(Records contained in a dataset)
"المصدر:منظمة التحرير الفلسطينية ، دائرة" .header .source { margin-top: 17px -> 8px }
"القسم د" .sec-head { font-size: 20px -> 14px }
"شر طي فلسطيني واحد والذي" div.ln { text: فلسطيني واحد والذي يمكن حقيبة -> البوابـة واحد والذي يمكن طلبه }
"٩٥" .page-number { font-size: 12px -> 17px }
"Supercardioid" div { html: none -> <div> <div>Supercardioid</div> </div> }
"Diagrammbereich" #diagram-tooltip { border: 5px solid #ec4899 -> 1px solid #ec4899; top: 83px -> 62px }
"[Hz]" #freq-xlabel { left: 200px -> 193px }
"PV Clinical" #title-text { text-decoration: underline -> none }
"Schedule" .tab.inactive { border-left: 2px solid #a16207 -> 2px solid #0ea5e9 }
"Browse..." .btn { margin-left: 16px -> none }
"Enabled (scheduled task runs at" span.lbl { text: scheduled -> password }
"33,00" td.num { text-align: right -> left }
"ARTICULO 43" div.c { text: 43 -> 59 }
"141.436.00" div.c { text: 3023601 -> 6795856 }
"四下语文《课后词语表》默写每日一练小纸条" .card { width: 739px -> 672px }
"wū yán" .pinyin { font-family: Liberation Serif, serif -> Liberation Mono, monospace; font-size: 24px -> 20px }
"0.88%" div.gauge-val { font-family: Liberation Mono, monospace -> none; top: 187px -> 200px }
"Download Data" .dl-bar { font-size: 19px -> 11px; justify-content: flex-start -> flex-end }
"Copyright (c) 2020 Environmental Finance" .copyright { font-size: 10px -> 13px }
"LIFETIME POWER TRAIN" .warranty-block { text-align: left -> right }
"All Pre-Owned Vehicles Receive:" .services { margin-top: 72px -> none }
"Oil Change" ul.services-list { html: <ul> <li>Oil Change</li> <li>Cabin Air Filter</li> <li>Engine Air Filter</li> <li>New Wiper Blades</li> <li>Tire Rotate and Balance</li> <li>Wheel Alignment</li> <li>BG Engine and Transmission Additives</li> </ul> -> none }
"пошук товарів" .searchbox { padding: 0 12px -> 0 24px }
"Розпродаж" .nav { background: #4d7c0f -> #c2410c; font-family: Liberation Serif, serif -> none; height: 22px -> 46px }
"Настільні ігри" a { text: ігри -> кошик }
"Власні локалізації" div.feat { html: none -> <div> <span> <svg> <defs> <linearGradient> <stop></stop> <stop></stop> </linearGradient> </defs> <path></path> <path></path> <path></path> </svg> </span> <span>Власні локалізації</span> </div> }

### Required action
Return only the lines between the one holding "serif -> Liberation" and the one holding "font-size: 19px ->", inclusive, exactly as they appear above.

### Solution to the problem
"wū yán" .pinyin { font-family: Liberation Serif, serif -> Liberation Mono, monospace; font-size: 24px -> 20px }
"0.88%" div.gauge-val { font-family: Liberation Mono, monospace -> none; top: 187px -> 200px }
"Download Data" .dl-bar { font-size: 19px -> 11px; justify-content: flex-start -> flex-end }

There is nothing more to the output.